Isso vemos sobremaneira aplicado a letras de música, mas não como elaboração de conflitos, mas sim como exploração e demonstração do que é o social, tal qual valo-me aqui de letras do projota, Pra não dizer que não falei do ódio. Nesta letra fala de uma história de alguém que cresceu só e deseja a paz. Algo que não lhe foi possível antes. Porém o outro ao seu jeito e modos, costumes, tenta lhe aplicar um modo como achas que deve ser. E quando falamos de dever ser, tocamos um ponto muito interessante, pois diz respeito a algo sempre em perspectiva pra todos, onde é preciso elaborar, não sugestionar. Mas como cresce o modo que todos tem opinião e devem ter segundo a regra do social, regra é sugestionar. Mas pra que serve?
Nisso, entramos em conseguinte em outra questão do juízo, que também encobre a condenação, o juízo de existência, que se constrói a partir de nosso modo de vida. Bom, pelo menos deveria ser assim, mas o social que deveria ser algo que acompanha nas bordas, se torna o centro. E ai?
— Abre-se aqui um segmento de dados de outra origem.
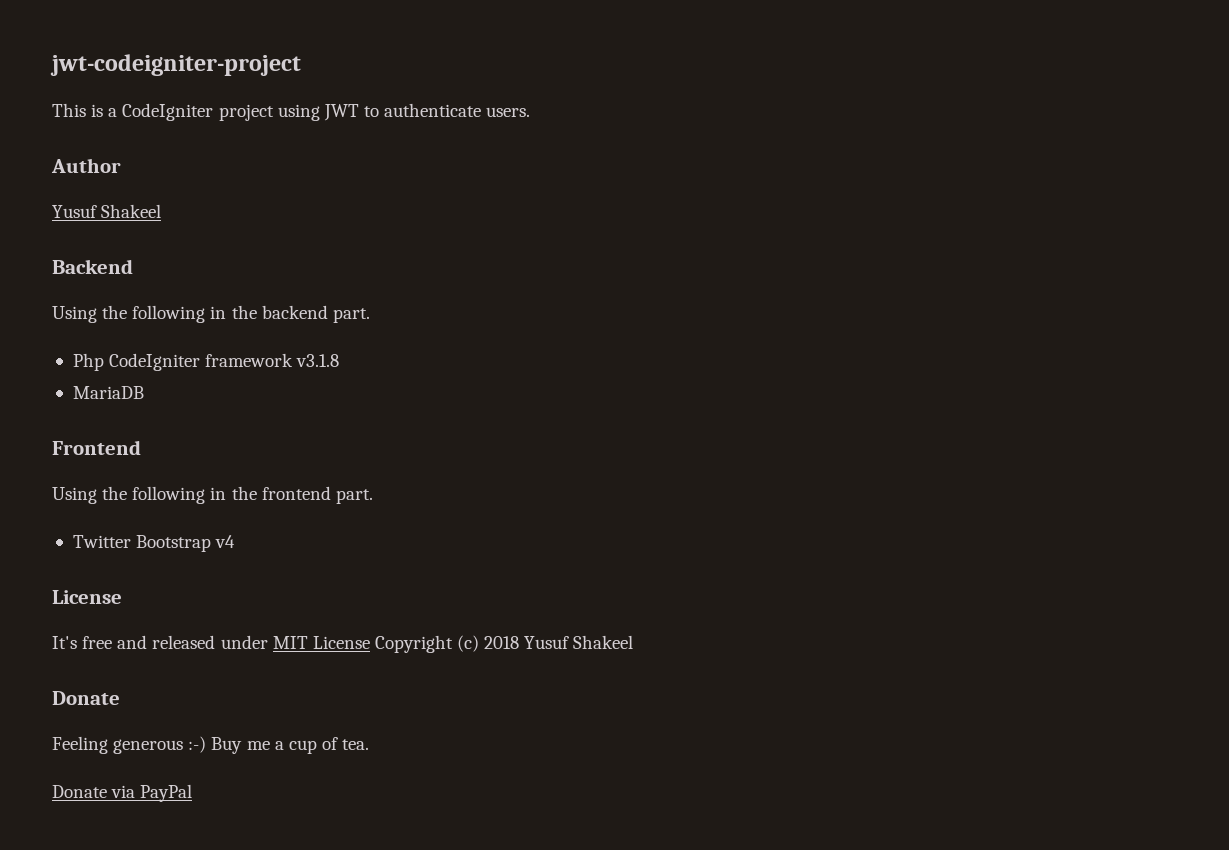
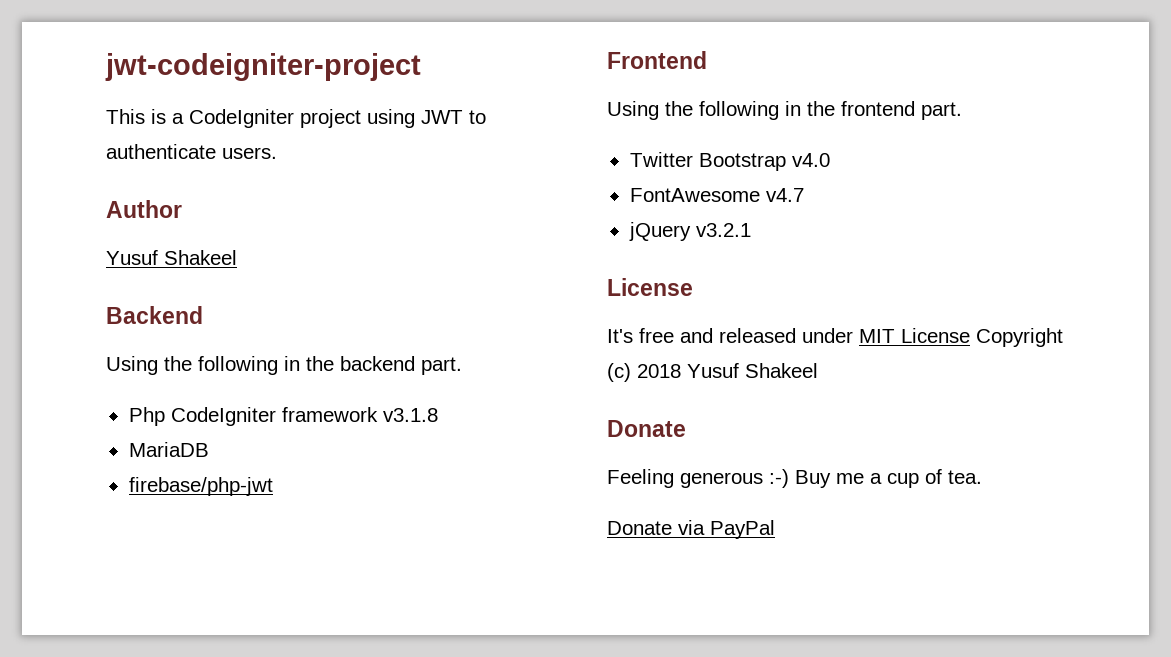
(144, 392) none -> [128,477,273,496] // firebase/php-jwt
[215,535,236,548] v4 -> [791,153,830,167] [629,188,804,202] [628,222,751,241] v4.0 // FontAwesome v4.7 // jQuery v3.2.1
E ai que o sujeito fica apagado, encarregado mais um na massa. "Mais um boi da boiada".
Contra a estas perspectivas, entra a questão do que é o social e se nosso dever ser segue o que disse ele, o aquilo que está em nós.
Pra encerrar, pra poder dever ser, é preciso primeiro ser. E nisso o centro não é exatamente o que diz o social, pois neste sentido, segue tu os rituais, mas e você?